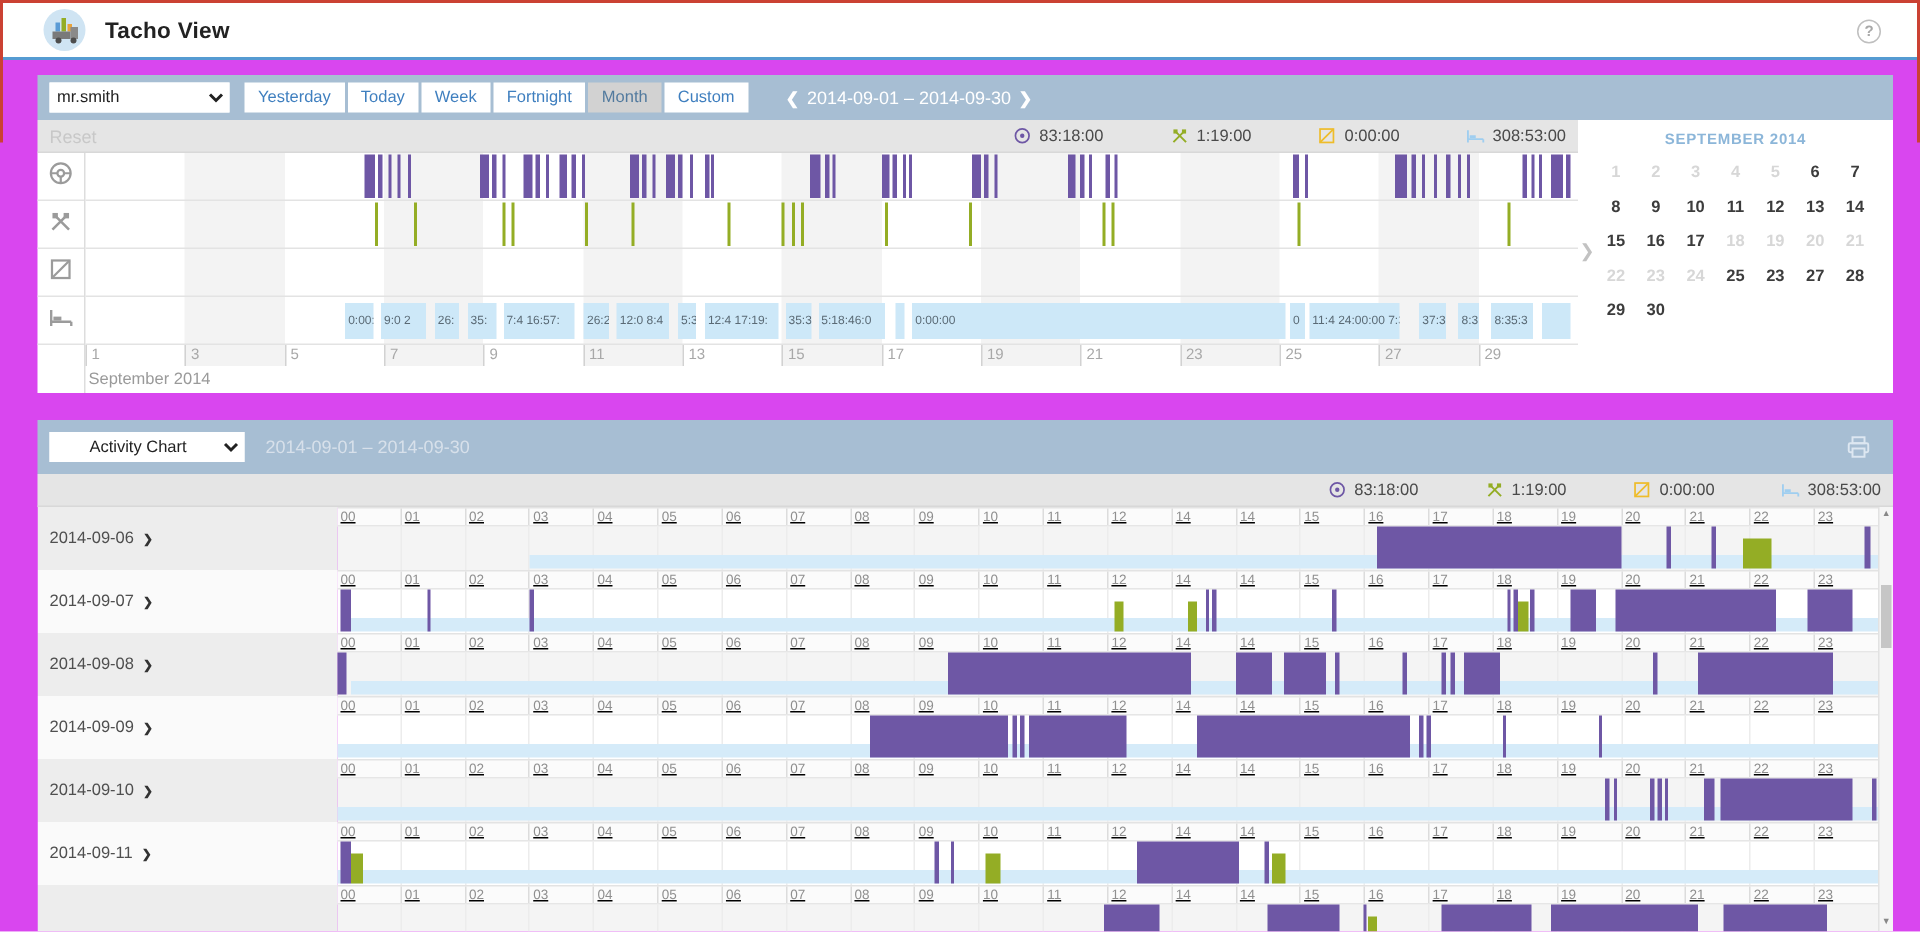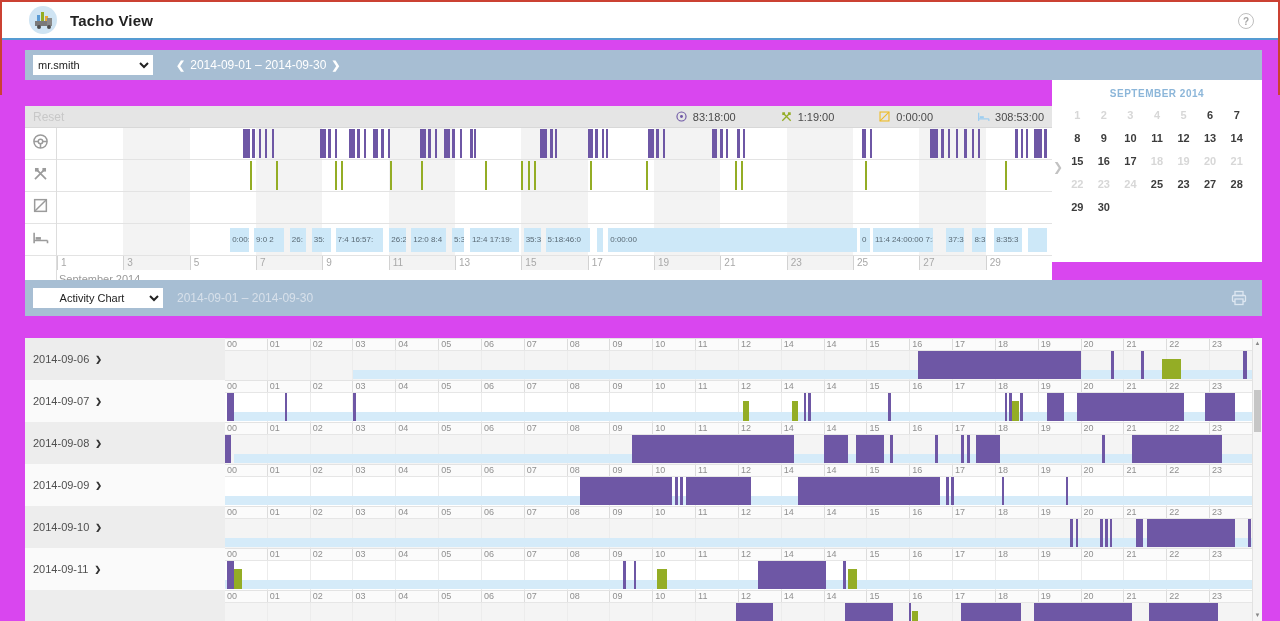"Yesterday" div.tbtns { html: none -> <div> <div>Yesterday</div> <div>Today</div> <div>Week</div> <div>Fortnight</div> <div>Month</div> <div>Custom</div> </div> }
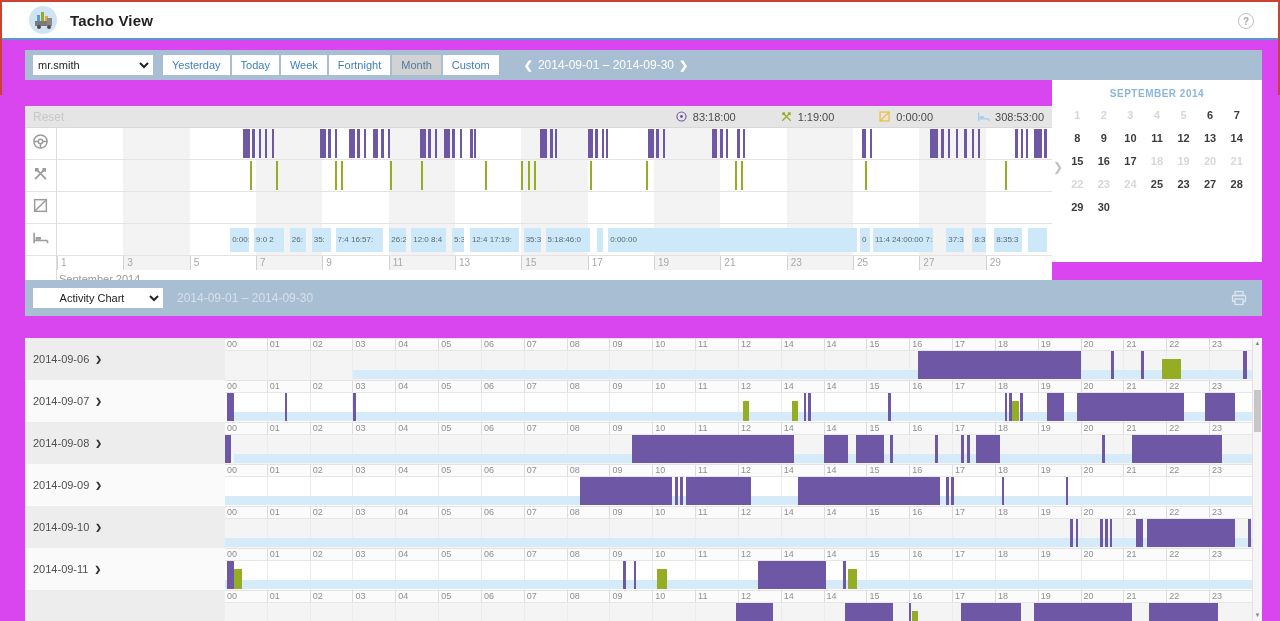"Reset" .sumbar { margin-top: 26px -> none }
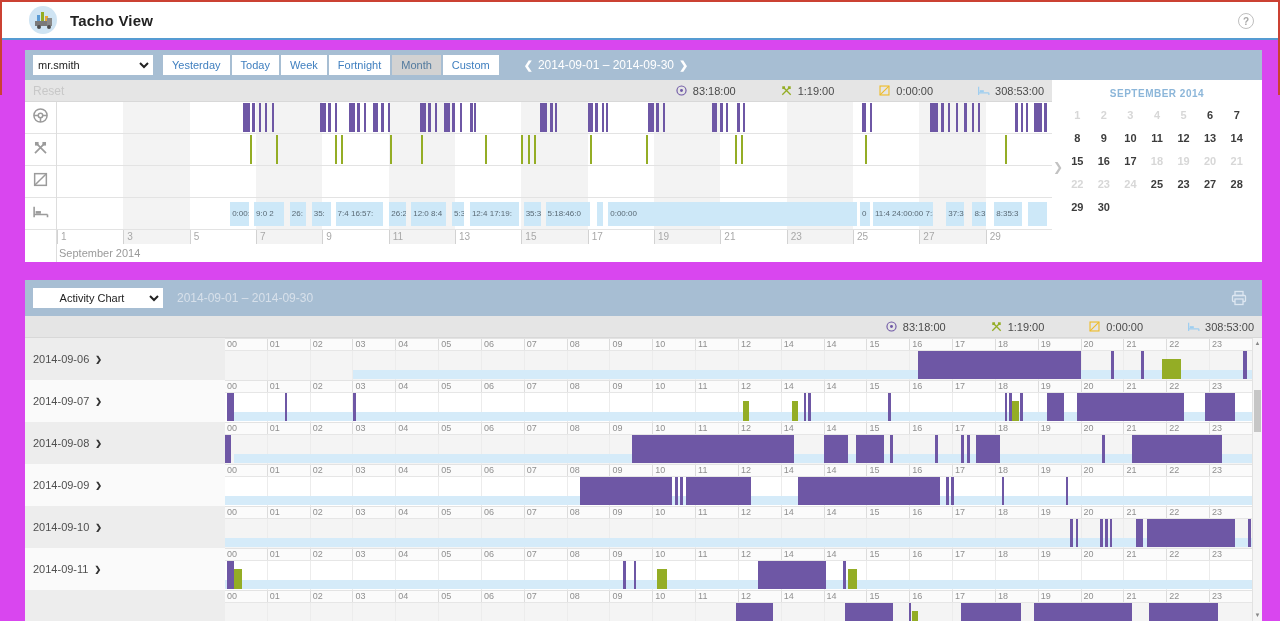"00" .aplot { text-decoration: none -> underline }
==
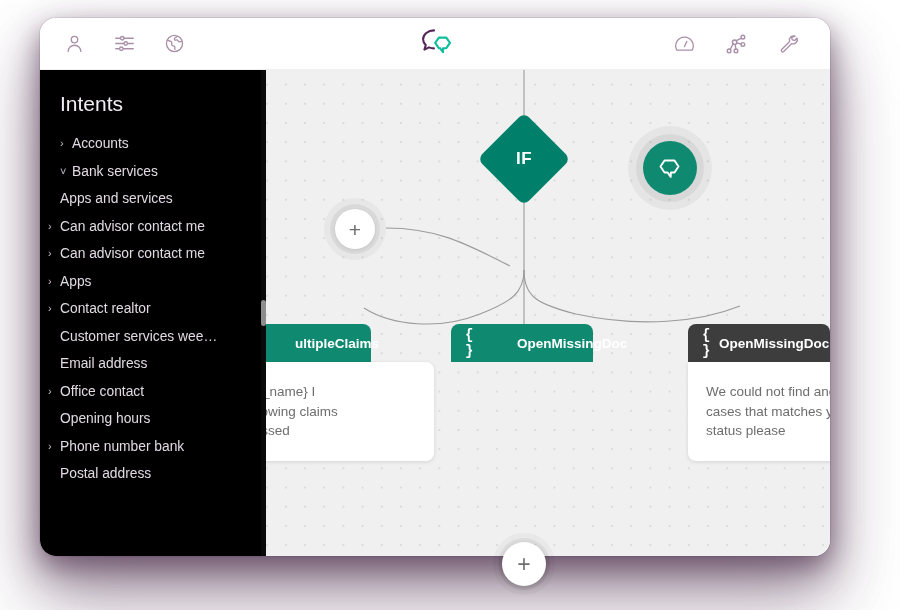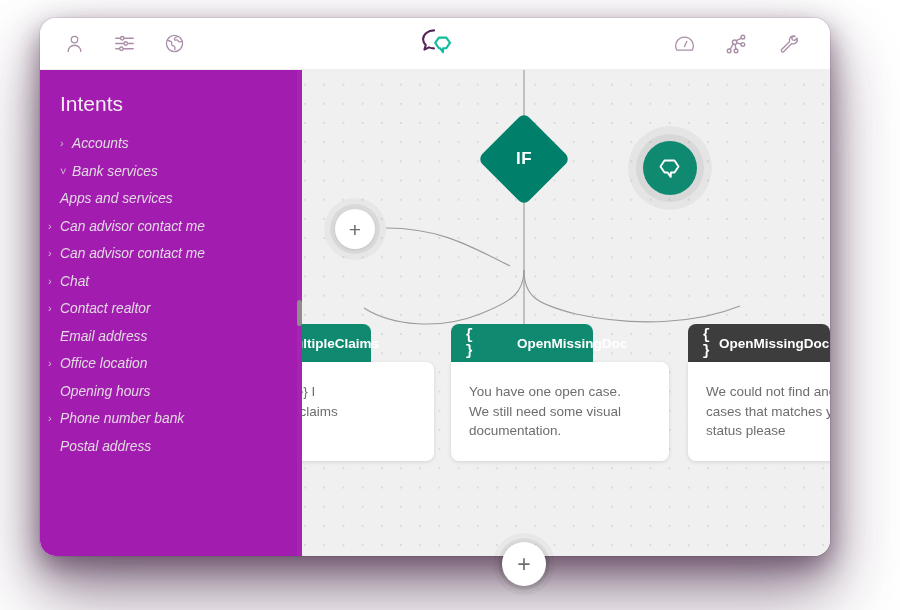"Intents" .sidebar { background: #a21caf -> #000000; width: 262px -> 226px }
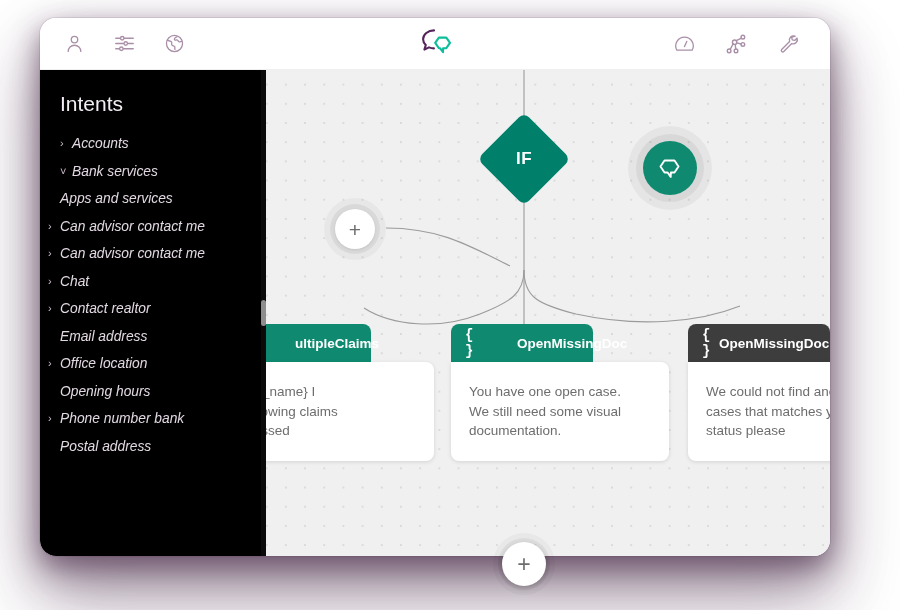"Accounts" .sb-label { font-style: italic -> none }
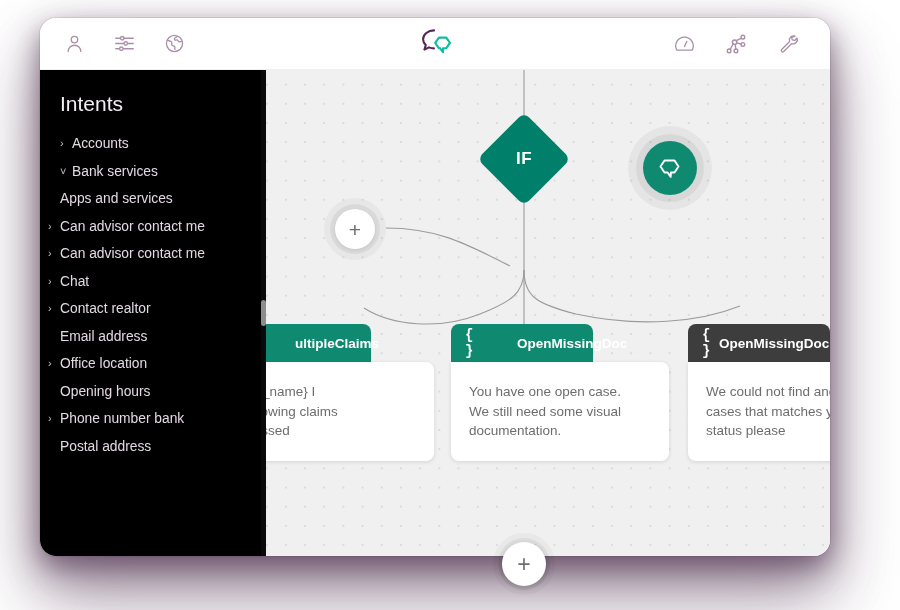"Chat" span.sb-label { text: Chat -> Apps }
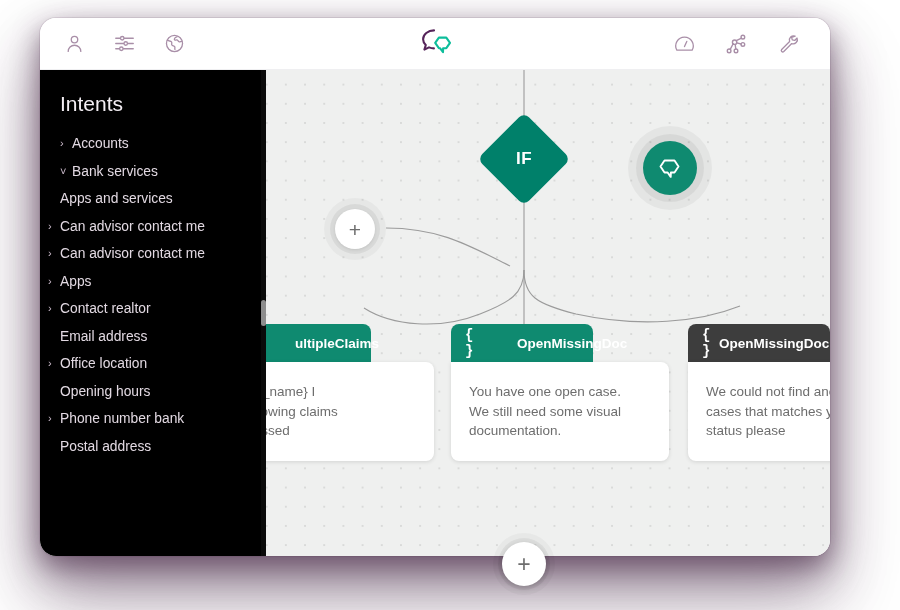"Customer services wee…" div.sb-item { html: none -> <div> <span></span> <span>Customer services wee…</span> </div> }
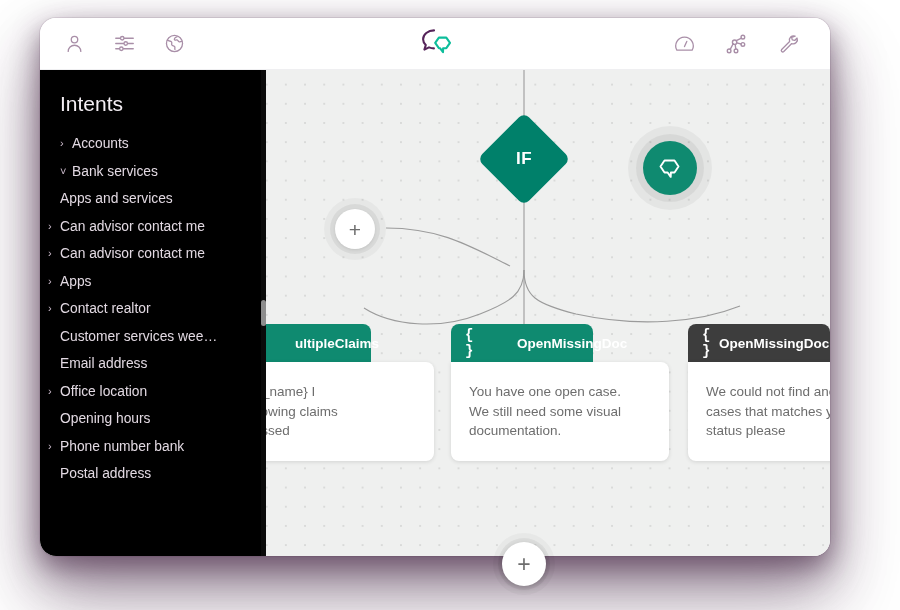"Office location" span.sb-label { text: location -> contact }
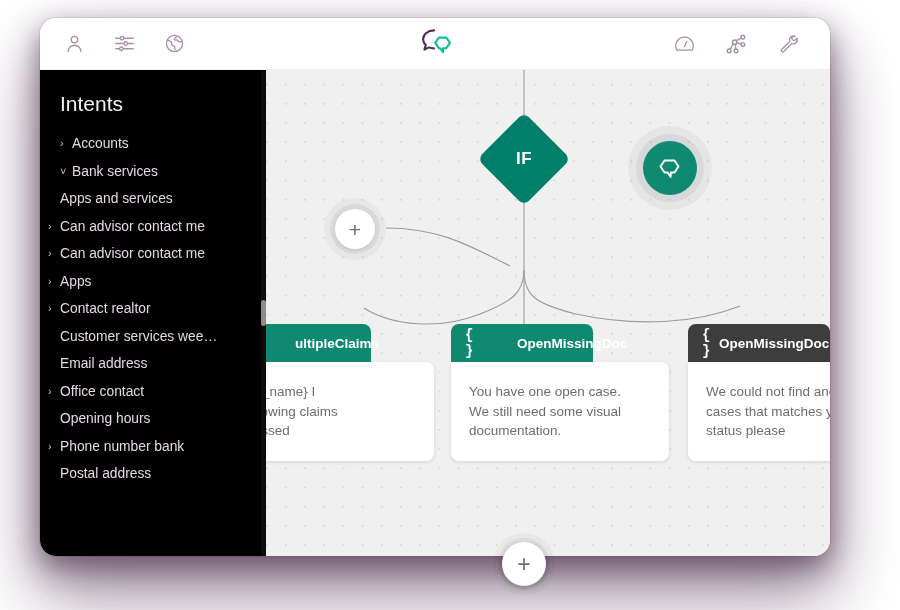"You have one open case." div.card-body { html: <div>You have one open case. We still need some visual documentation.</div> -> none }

▸ **What the task requires**
In the listing above, find the line containing "margin-top: 26px ->" and the line containing "text-decoration: none ->". Reproduce those lines and all between them exactly, with no pictures and nothing more.

▸ **Solution to the problem**
"Reset" .sumbar { margin-top: 26px -> none }
"00" .aplot { text-decoration: none -> underline }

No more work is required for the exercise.